[Change listing data]
"""

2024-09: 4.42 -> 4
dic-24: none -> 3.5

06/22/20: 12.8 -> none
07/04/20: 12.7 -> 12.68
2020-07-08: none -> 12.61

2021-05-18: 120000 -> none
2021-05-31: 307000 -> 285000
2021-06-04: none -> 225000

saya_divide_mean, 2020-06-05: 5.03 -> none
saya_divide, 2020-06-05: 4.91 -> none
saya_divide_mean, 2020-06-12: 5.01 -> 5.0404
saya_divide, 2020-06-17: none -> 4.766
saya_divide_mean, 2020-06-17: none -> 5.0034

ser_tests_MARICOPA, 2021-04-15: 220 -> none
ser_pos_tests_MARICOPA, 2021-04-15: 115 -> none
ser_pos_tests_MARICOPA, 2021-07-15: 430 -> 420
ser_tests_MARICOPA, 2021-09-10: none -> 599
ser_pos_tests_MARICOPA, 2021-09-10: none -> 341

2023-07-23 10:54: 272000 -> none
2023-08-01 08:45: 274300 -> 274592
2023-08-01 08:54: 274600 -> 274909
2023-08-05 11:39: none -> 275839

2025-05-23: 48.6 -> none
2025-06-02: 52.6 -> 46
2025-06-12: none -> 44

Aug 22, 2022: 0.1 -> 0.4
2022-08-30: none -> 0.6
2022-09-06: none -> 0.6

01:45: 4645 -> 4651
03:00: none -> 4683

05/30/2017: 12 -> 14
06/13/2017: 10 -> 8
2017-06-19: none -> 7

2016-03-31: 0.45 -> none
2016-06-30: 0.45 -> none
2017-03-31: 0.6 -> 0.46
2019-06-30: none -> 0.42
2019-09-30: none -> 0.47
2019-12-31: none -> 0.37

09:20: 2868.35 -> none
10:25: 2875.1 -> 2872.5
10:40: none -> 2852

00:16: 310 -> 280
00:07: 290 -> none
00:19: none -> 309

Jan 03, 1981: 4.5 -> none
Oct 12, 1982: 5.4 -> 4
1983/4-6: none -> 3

"""

Write out every line, unchanged, from the one containing "01:45: 4645 -> 4651" through the closing line of the data.

01:45: 4645 -> 4651
03:00: none -> 4683

05/30/2017: 12 -> 14
06/13/2017: 10 -> 8
2017-06-19: none -> 7

2016-03-31: 0.45 -> none
2016-06-30: 0.45 -> none
2017-03-31: 0.6 -> 0.46
2019-06-30: none -> 0.42
2019-09-30: none -> 0.47
2019-12-31: none -> 0.37

09:20: 2868.35 -> none
10:25: 2875.1 -> 2872.5
10:40: none -> 2852

00:16: 310 -> 280
00:07: 290 -> none
00:19: none -> 309

Jan 03, 1981: 4.5 -> none
Oct 12, 1982: 5.4 -> 4
1983/4-6: none -> 3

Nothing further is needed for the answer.